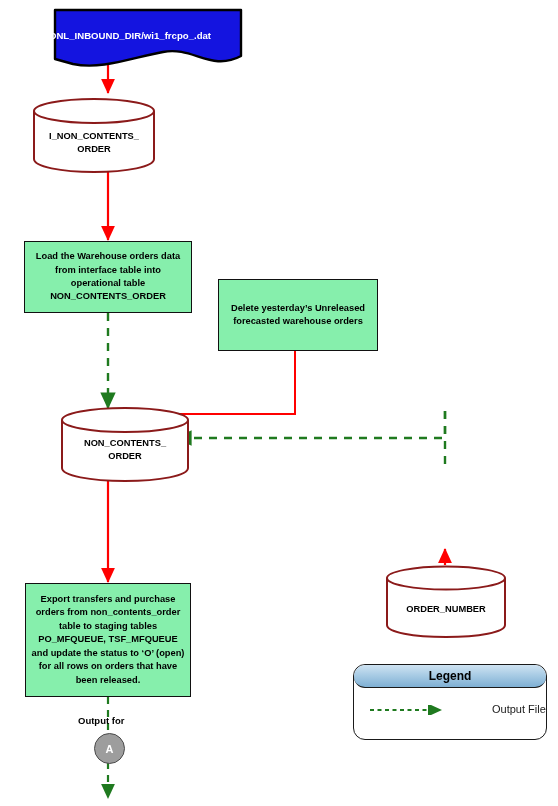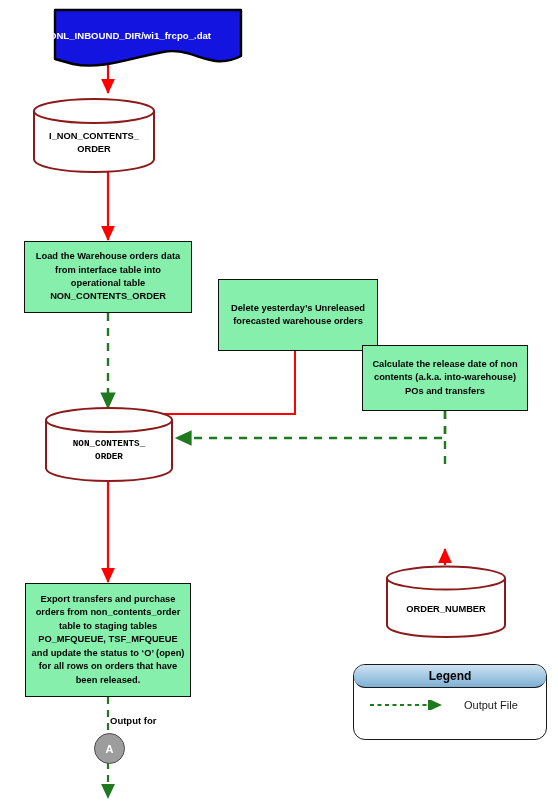--- a/index.html
+++ b/index.html
@@ -112,22 +112,23 @@
     color: #000000;
     background: linear-gradient(to bottom, #cfe3f2 0%, #a9cce5 45%, #7fb0d4 100%);
     border-bottom: 1.6px solid #1a1a1a;
     border-radius: 11px;
   }
   .legend-body {
     padding: 6px 0 4px 0;
   }
   .legend-row {
     display: flex;
-    align-items: center;
+    align-items: flex-end;
     height: 21px;
+    gap: 28px;
   }
   .legend-swatch {
     width: 86px;
     margin-left: 14px;
     display: flex;
     align-items: center;
     justify-content: flex-start;
   }
   .legend-text {
     font-size: 11px;
@@ -188,25 +189,22 @@
   </div>
 
   <div class="node proc" style="left:24px; top:241px; width:168px; height:72px;">
     <span>Load the Warehouse orders data from interface table into operational table NON_CONTENTS_ORDER</span>
   </div>
 
   <div class="node proc" style="left:218px; top:243px; width:160px; height:72px;margin-top:36px;">
     <span>Delete yesterday’s Unreleased forecasted warehouse orders</span>
   </div>
 
-  <div class="node proc" style="left:362px; top:345px; width:166px; height:66px;">
-    <span>Calculate the release date of non contents (a.k.a. into-warehouse) POs and transfers</span>
-  </div>
-
-  <div class="cyl-wrap" style="left:44px; top:406px; width:130px; height:76px;font-family:Liberation Mono, monospace;">
+
+  <div class="cyl-wrap" style="left:60px; top:406px; width:130px; height:76px;">
     <svg width="130" height="76" viewBox="0 0 130 76" xmlns="http://www.w3.org/2000/svg">
       <path d="M2,14 L2,62 C2,69.7 30.2,75 65,75 C99.8,75 128,69.7 128,62 L128,14" fill="#ffffff" stroke="#8b1a1a" stroke-width="2"></path>
       <ellipse cx="65" cy="14" rx="63" ry="12" fill="#ffffff" stroke="#8b1a1a" stroke-width="2"></ellipse>
     </svg>
     <div class="cyl-label" style="top:31px;">NON_CONTENTS_</div>
     <div class="cyl-label" style="top:44px;">ORDER</div>
   </div>
 
 
   <div class="cyl-wrap" style="left:385px; top:565px; width:122px; height:73px;">
@@ -214,21 +212,21 @@
       <path d="M2,13 L2,60 C2,67.2 28.4,72 61,72 C93.6,72 120,67.2 120,60 L120,13" fill="#ffffff" stroke="#8b1a1a" stroke-width="2"></path>
       <ellipse cx="61" cy="13" rx="59" ry="11.5" fill="#ffffff" stroke="#8b1a1a" stroke-width="2"></ellipse>
     </svg>
     <div class="cyl-label" style="top:38px;">ORDER_NUMBER</div>
   </div>
 
   <div class="node proc" style="left:25px; top:583px; width:166px; height:114px;justify-content:center;">
     <span>Export transfers and purchase orders from non_contents_order table to staging tables PO_MFQUEUE, TSF_MFQUEUE and update the status to ‘O’ (open) for all rows on orders that have been released.</span>
   </div>
 
-  <div class="edge-label" style="left:78px; top:715px;margin-left:32px;">Output for</div>
+  <div class="edge-label" style="left:78px; top:715px;">Output for</div>
   <div class="conn-circle" style="left:94px; top:733px; width:29px; height:29px;">
     <span>A</span>
   </div>
 
   <div class="legend" style="left:353px; top:664px; width:194px; height:76px;">
     <div class="legend-title">Legend</div>
     <div class="legend-body">
 
       <div class="legend-row">
         <span class="legend-swatch">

=====

Task details:
I would like the material repeated in full and exactly, with its images omitted.

Written solution:
--- a/index.html
+++ b/index.html
@@ -112,22 +112,23 @@
     color: #000000;
     background: linear-gradient(to bottom, #cfe3f2 0%, #a9cce5 45%, #7fb0d4 100%);
     border-bottom: 1.6px solid #1a1a1a;
     border-radius: 11px;
   }
   .legend-body {
     padding: 6px 0 4px 0;
   }
   .legend-row {
     display: flex;
-    align-items: center;
+    align-items: flex-end;
     height: 21px;
+    gap: 28px;
   }
   .legend-swatch {
     width: 86px;
     margin-left: 14px;
     display: flex;
     align-items: center;
     justify-content: flex-start;
   }
   .legend-text {
     font-size: 11px;
@@ -188,25 +189,22 @@
   </div>
 
   <div class="node proc" style="left:24px; top:241px; width:168px; height:72px;">
     <span>Load the Warehouse orders data from interface table into operational table NON_CONTENTS_ORDER</span>
   </div>
 
   <div class="node proc" style="left:218px; top:243px; width:160px; height:72px;margin-top:36px;">
     <span>Delete yesterday’s Unreleased forecasted warehouse orders</span>
   </div>
 
-  <div class="node proc" style="left:362px; top:345px; width:166px; height:66px;">
-    <span>Calculate the release date of non contents (a.k.a. into-warehouse) POs and transfers</span>
-  </div>
-
-  <div class="cyl-wrap" style="left:44px; top:406px; width:130px; height:76px;font-family:Liberation Mono, monospace;">
+
+  <div class="cyl-wrap" style="left:60px; top:406px; width:130px; height:76px;">
     <svg width="130" height="76" viewBox="0 0 130 76" xmlns="http://www.w3.org/2000/svg">
       <path d="M2,14 L2,62 C2,69.7 30.2,75 65,75 C99.8,75 128,69.7 128,62 L128,14" fill="#ffffff" stroke="#8b1a1a" stroke-width="2"></path>
       <ellipse cx="65" cy="14" rx="63" ry="12" fill="#ffffff" stroke="#8b1a1a" stroke-width="2"></ellipse>
     </svg>
     <div class="cyl-label" style="top:31px;">NON_CONTENTS_</div>
     <div class="cyl-label" style="top:44px;">ORDER</div>
   </div>
 
 
   <div class="cyl-wrap" style="left:385px; top:565px; width:122px; height:73px;">
@@ -214,21 +212,21 @@
       <path d="M2,13 L2,60 C2,67.2 28.4,72 61,72 C93.6,72 120,67.2 120,60 L120,13" fill="#ffffff" stroke="#8b1a1a" stroke-width="2"></path>
       <ellipse cx="61" cy="13" rx="59" ry="11.5" fill="#ffffff" stroke="#8b1a1a" stroke-width="2"></ellipse>
     </svg>
     <div class="cyl-label" style="top:38px;">ORDER_NUMBER</div>
   </div>
 
   <div class="node proc" style="left:25px; top:583px; width:166px; height:114px;justify-content:center;">
     <span>Export transfers and purchase orders from non_contents_order table to staging tables PO_MFQUEUE, TSF_MFQUEUE and update the status to ‘O’ (open) for all rows on orders that have been released.</span>
   </div>
 
-  <div class="edge-label" style="left:78px; top:715px;margin-left:32px;">Output for</div>
+  <div class="edge-label" style="left:78px; top:715px;">Output for</div>
   <div class="conn-circle" style="left:94px; top:733px; width:29px; height:29px;">
     <span>A</span>
   </div>
 
   <div class="legend" style="left:353px; top:664px; width:194px; height:76px;">
     <div class="legend-title">Legend</div>
     <div class="legend-body">
 
       <div class="legend-row">
         <span class="legend-swatch">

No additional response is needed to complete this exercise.